__What the task asks__:
Collect each line of the entries that holds the string "para".

__Change detection data__:
——————

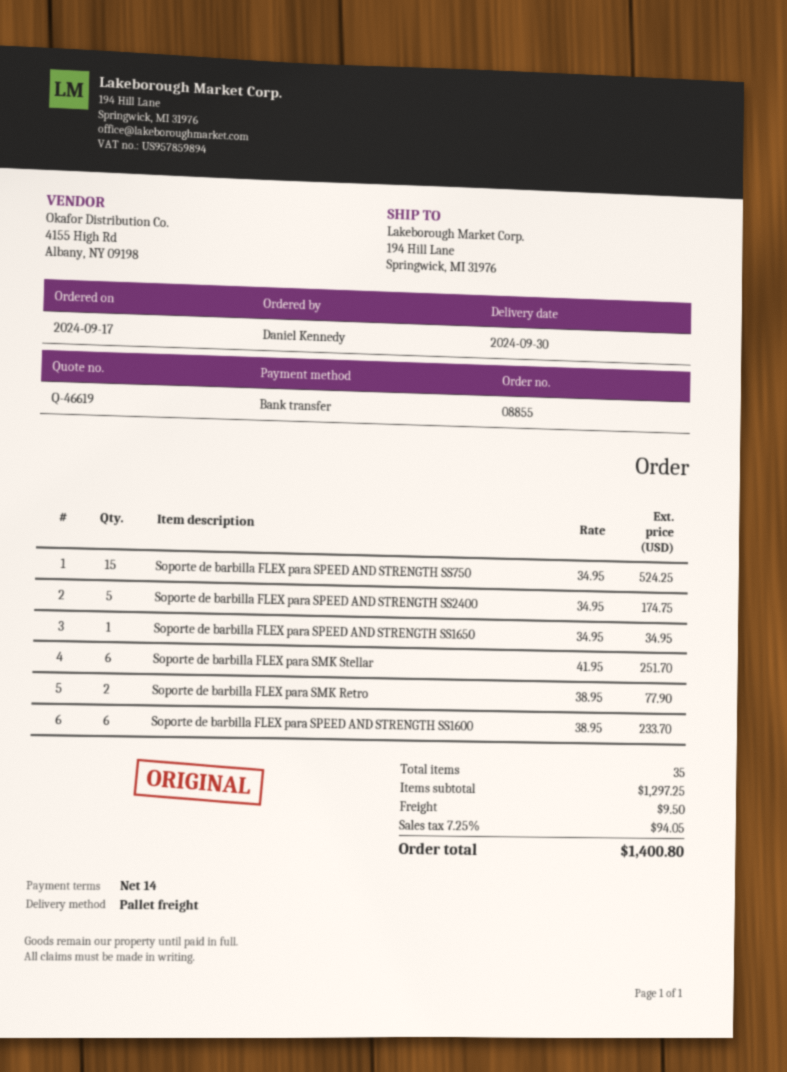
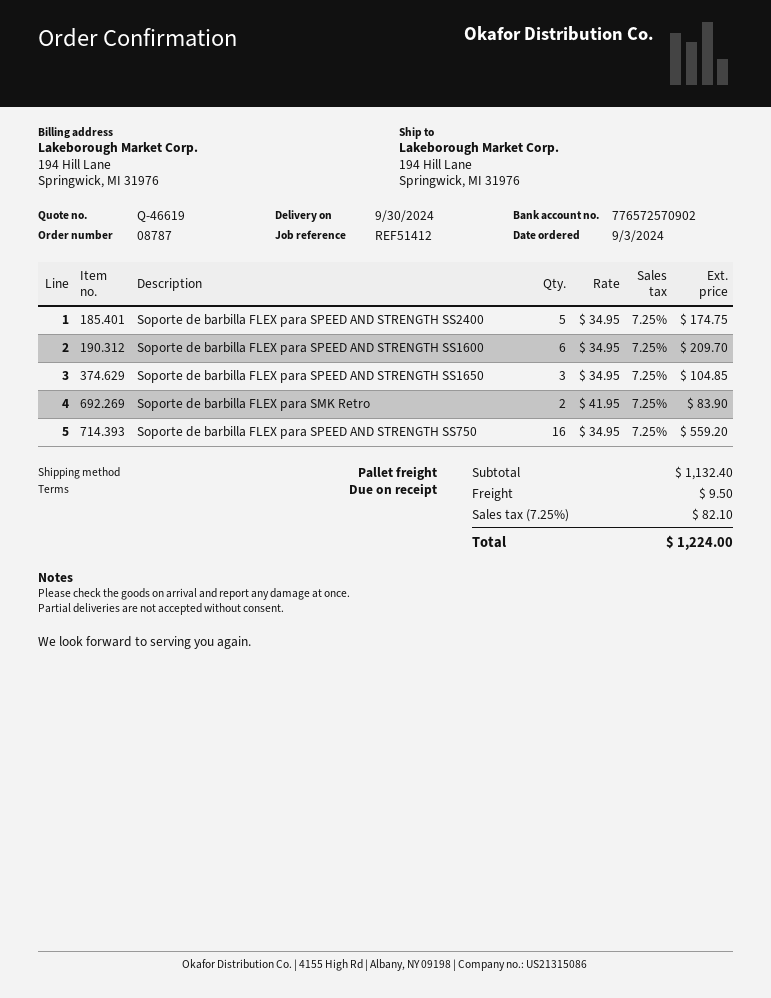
order number: 08855 -> 08787
order date: 2024-09-17 -> 2024-09-03
payment terms: 14 days -> on receipt
Soporte de barbilla FLEX para SPEED AND STRENGTH SS750: 15 x 34.95 = 524.25 -> 16 x 34.95 = 559.20
Soporte de barbilla FLEX para SPEED AND STRENGTH SS1650: 1 x 34.95 = 34.95 -> 3 x 34.95 = 104.85
Soporte de barbilla FLEX para SMK Stellar: 6 x 41.95 = 251.70 -> none
Soporte de barbilla FLEX para SMK Retro: 2 x 38.95 = 77.90 -> 2 x 41.95 = 83.90
Soporte de barbilla FLEX para SPEED AND STRENGTH SS1600: 6 x 38.95 = 233.70 -> 6 x 34.95 = 209.70
subtotal: 1297.25 -> 1132.40
tax: 7.25% = 94.05 -> 7.25% = 82.10
total: 1400.80 -> 1224.00

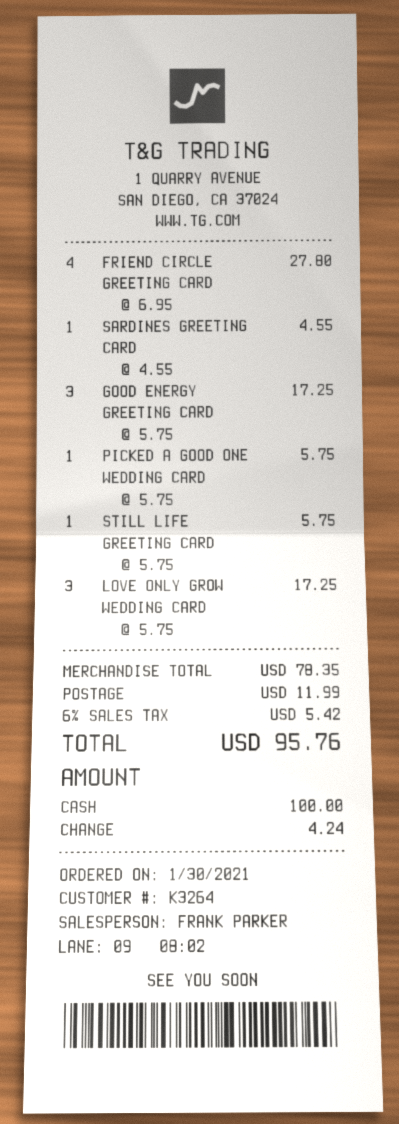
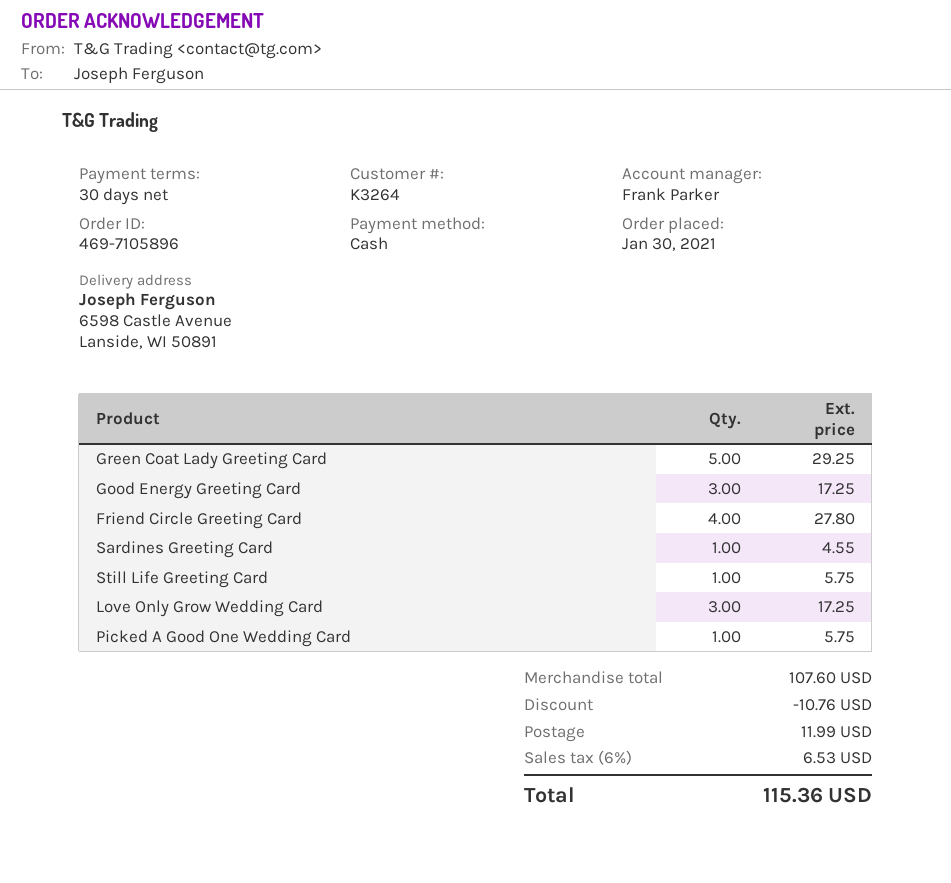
Green Coat Lady Greeting Card: none -> 5 for 29.25
subtotal: 78.35 -> 107.60
discount: none -> 10.76
tax: 6% = 5.42 -> 6% = 6.53
total: 95.76 -> 115.36

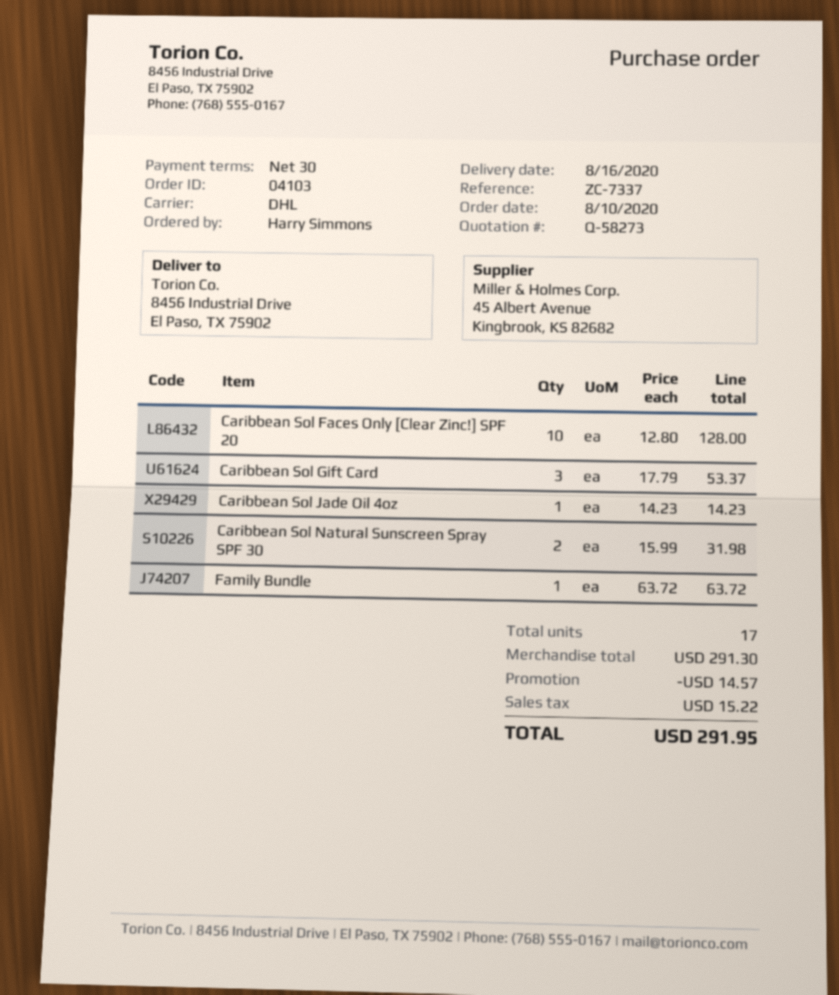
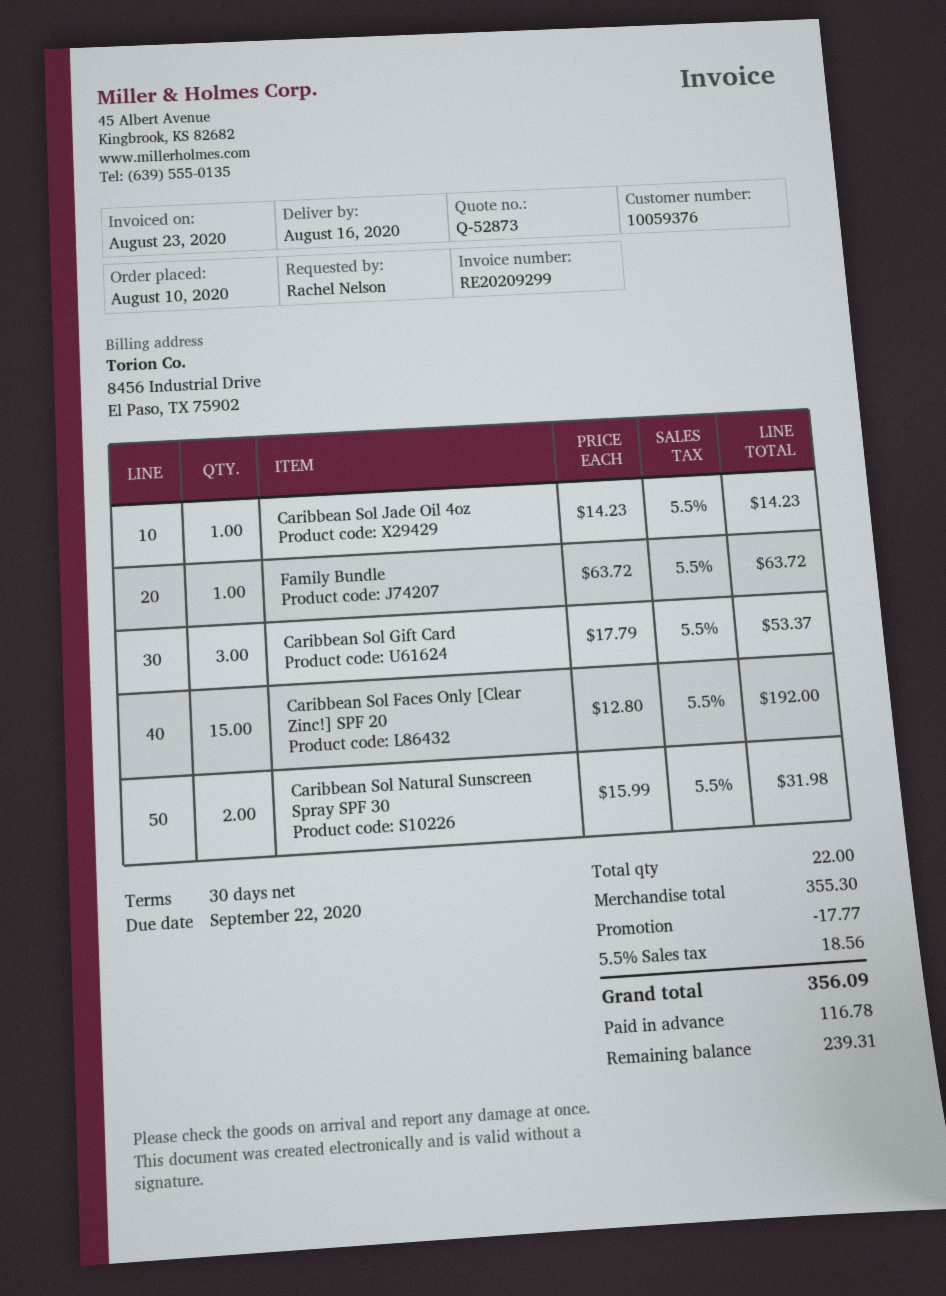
quote number: Q-58273 -> Q-52873
ordered by: Harry Simmons -> Rachel Nelson
Caribbean Sol Faces Only [Clear Zinc!] SPF 20: 10 x 12.80 = 128.00 -> 15 x 12.80 = 192.00
total quantity: 17 -> 22
subtotal: 291.30 -> 355.30
discount: 14.57 -> 17.77
tax: 15.22 -> 18.56
total: 291.95 -> 356.09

——————

__Solution__:
Soporte de barbilla FLEX para SPEED AND STRENGTH SS750: 15 x 34.95 = 524.25 -> 16 x 34.95 = 559.20
Soporte de barbilla FLEX para SPEED AND STRENGTH SS1650: 1 x 34.95 = 34.95 -> 3 x 34.95 = 104.85
Soporte de barbilla FLEX para SMK Stellar: 6 x 41.95 = 251.70 -> none
Soporte de barbilla FLEX para SMK Retro: 2 x 38.95 = 77.90 -> 2 x 41.95 = 83.90
Soporte de barbilla FLEX para SPEED AND STRENGTH SS1600: 6 x 38.95 = 233.70 -> 6 x 34.95 = 209.70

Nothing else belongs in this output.